MBFC’s background checks, labeling conventions, and expert protocols inform not only technical systems but social and behavioral research on misinformation:

  • Label calibration and scale: MBFC guides coverage in datasets such as NELA-GT-2020 and in evaluation splits for major supervised learning corpora, enabling reproducible stratification on reliability and bias (Gruppi et al., 2021).
  • Theoretical framework: MBFC’s annotation reflects broader source criticism traditions in journalism and historiography, forming a bridge from human expert assessment to automated, explainable AI pipelines (Schlichtkrull, 2024, Mujahid et al., 14 Jun 2025, Lin et al., 2024).

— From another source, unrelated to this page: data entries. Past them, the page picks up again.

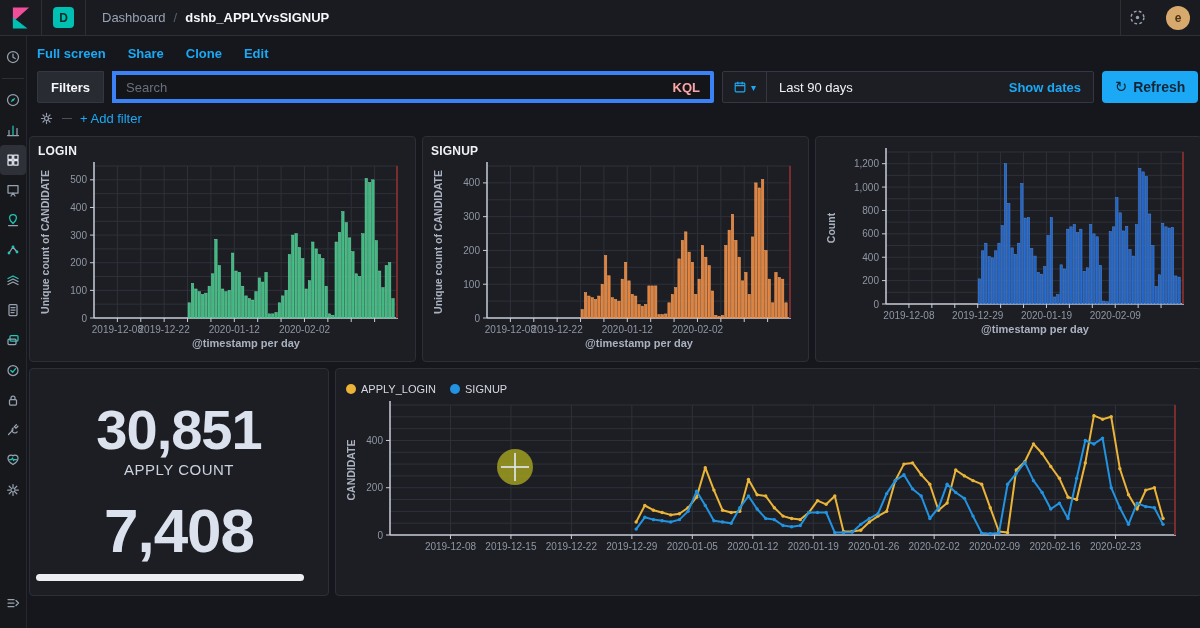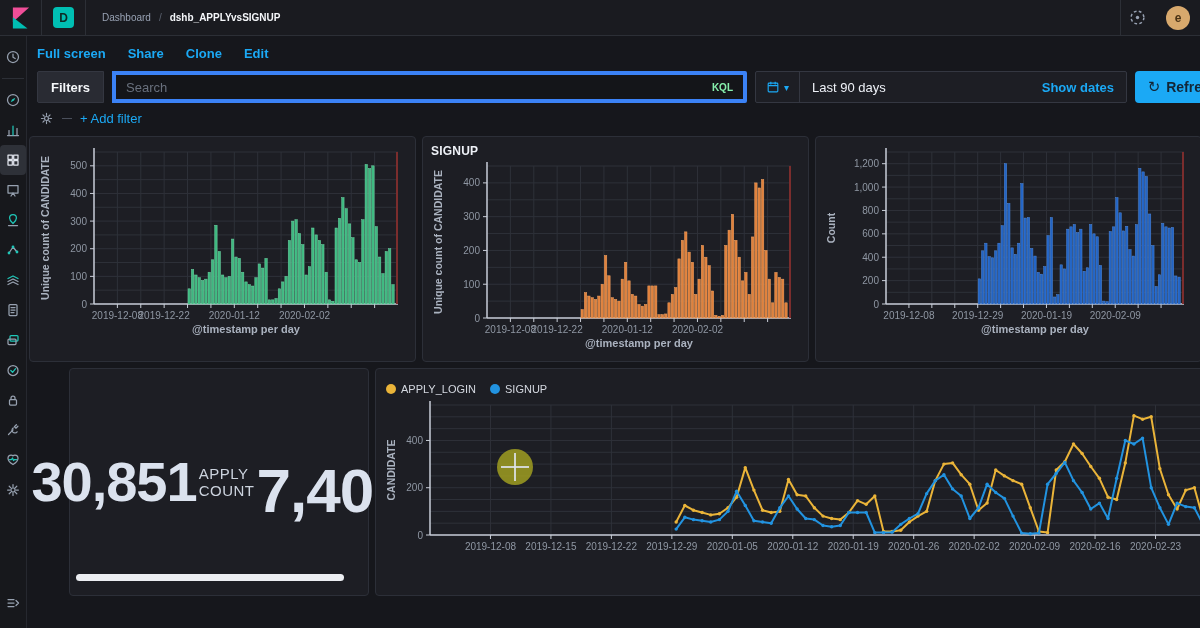--- a/index.html
+++ b/index.html
@@ -16,7 +16,7 @@
     border-right:1px solid #2c2f36; cursor:pointer; }
   .space-badge { width:21px; height:21px; background:#00bfb3; color:#0d2b26; font-weight:bold;
     font-size:12px; border-radius:4px; display:flex; align-items:center; justify-content:center; }
-  .breadcrumb { margin-left:16px; font-size:10px; display:flex; gap:8px; align-items:center; }
+  .breadcrumb { margin-left:16px; font-size:13px; display:flex; gap:8px; align-items:center; }
   .crumb-section { color:#98a2b3; cursor:pointer; }
   .crumb-sep { color:#5a616e; }
   .crumb-current { color:#f5f7fa; font-weight:bold; }

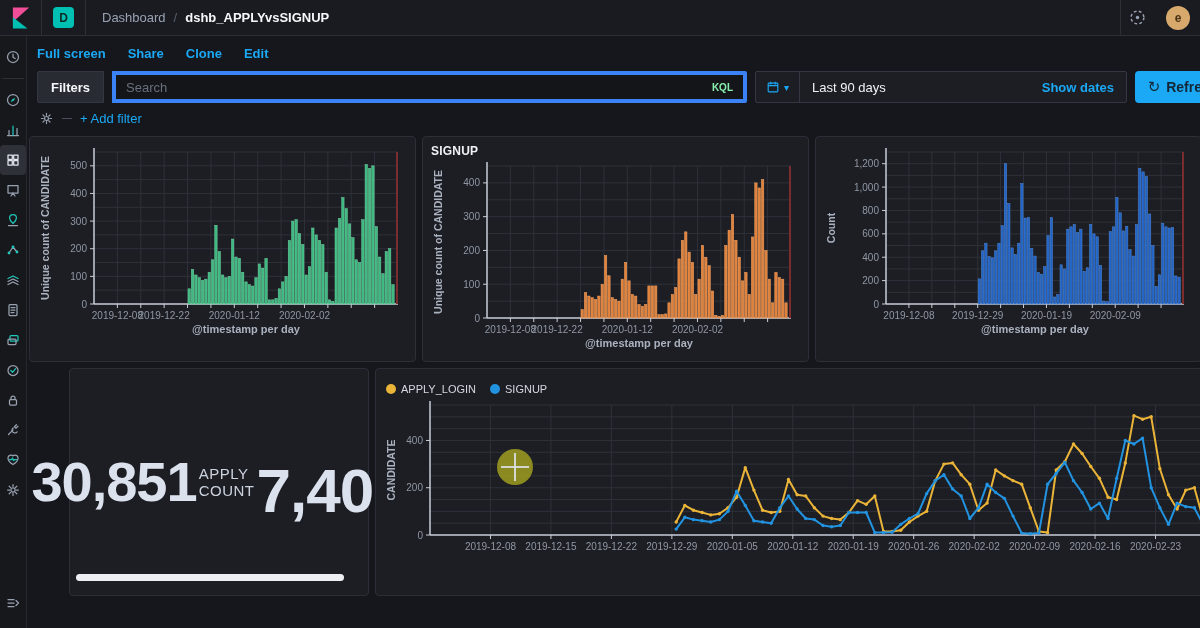--- a/index.html
+++ b/index.html
@@ -57,7 +57,7 @@
   .search-box input { flex:1; background:transparent; border:none; outline:none; color:#d4d8e0;
     font-size:13px; font-family:inherit; }
   .search-box input::placeholder { color:#69707d; }
-  .kql-btn { color:#86efac; font-size:10px; font-weight:bold; cursor:pointer; padding-left:10px; }
+  .kql-btn { color:#fca5a5; font-size:13px; font-weight:bold; cursor:pointer; padding-left:10px; }
   .datepicker { width:372px; background:#1d1e24; border:1px solid #343741; border-radius:2px;
     display:flex; align-items:center; }
   .cal-btn { display:flex; align-items:center; gap:4px; padding:0 10px; height:100%;

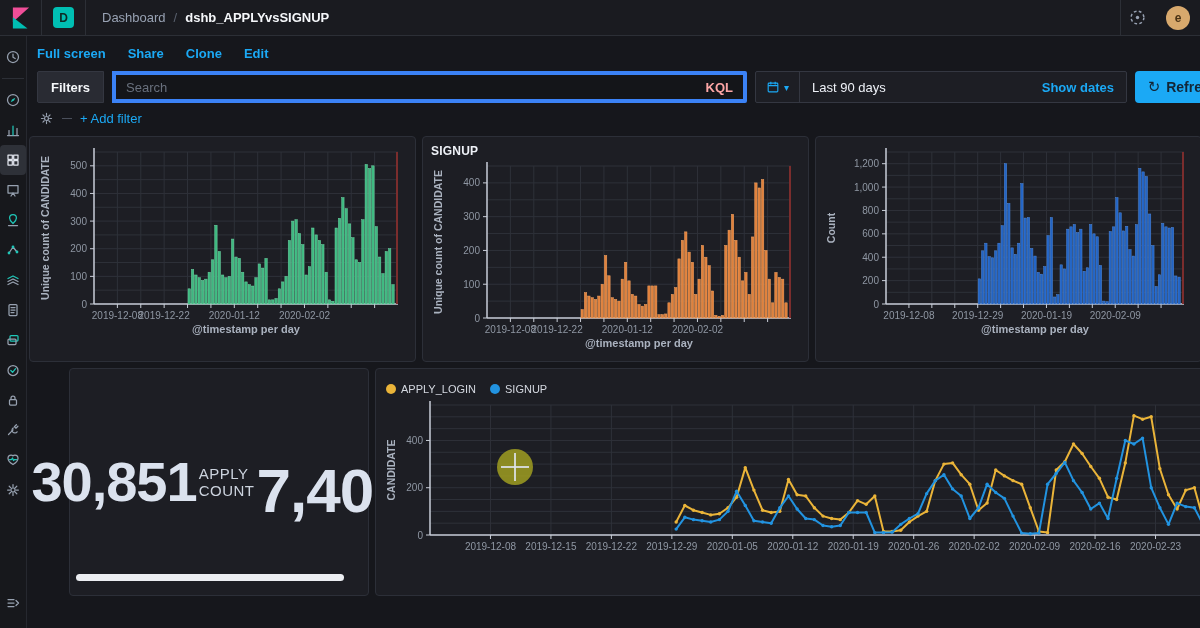--- a/index.html
+++ b/index.html
@@ -334,6 +334,7 @@
     <main class="dash-grid">
       <div class="row">
         <section class="panel chart-panel">
+          <h3>LOGIN</h3>
           <svg width="370" height="196">
               <line x1="56" x2="360" y1="146.1818181818182" y2="146.1818181818182" stroke="#2e3139"></line>
               <line x1="56" x2="360" y1="132.36363636363637" y2="132.36363636363637" stroke="#2e3139"></line>

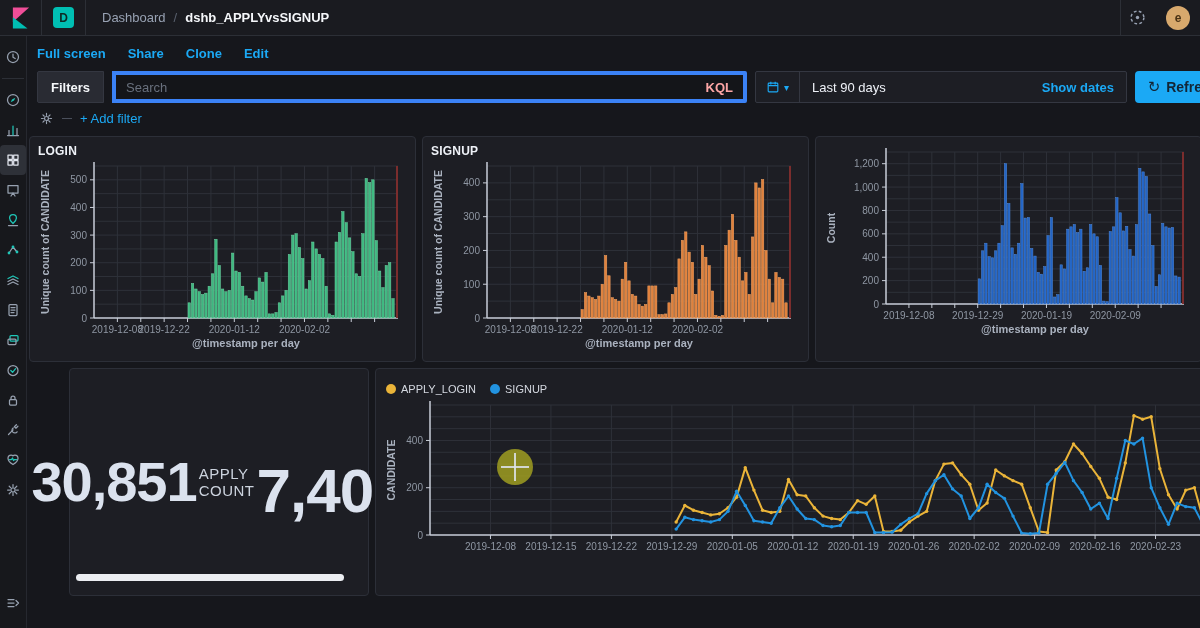--- a/index.html
+++ b/index.html
@@ -82,8 +82,8 @@
   .panel { background:#1d1e24; border:1px solid #2c2f38; border-radius:4px; padding:7px 8px; position:relative; }
   .panel h3 { font-size:12px; font-weight:bold; color:#eef1f7; letter-spacing:.2px; }
   .chart-panel { width:387px; height:226px; }
-  .metric-panel { width:300px; height:228px; display:flex; flex-direction:row; align-items:center;
-    justify-content:center; gap:2px;margin-left:40px; }
+  .metric-panel { width:300px; height:228px; display:flex; flex-direction:column; align-items:center;
+    justify-content:center; gap:2px; }
   .metric-value { font-size:56px; font-weight:bold; color:#dbe2ee; letter-spacing:-1px; line-height:1.05; }
   .metric-value.big2 { font-size:62px; margin-top:18px; }
   .metric-label { font-size:15px; color:#ccd3de; letter-spacing:.5px; }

  • Design recommendations: Research recommends MBFC and similar entities emphasize multi-source consensus badges, transparent micro-references, and user feedback loops to counteract perceived bias and maximize end-user trust (Habib et al., 2024).

MBFC remains the dominant operationalization of source-level reliability and bias, forming a backbone for scalable analysis of news legitimacy and trust—both as static ground truth and as a continually referenced scheme in methodological innovation.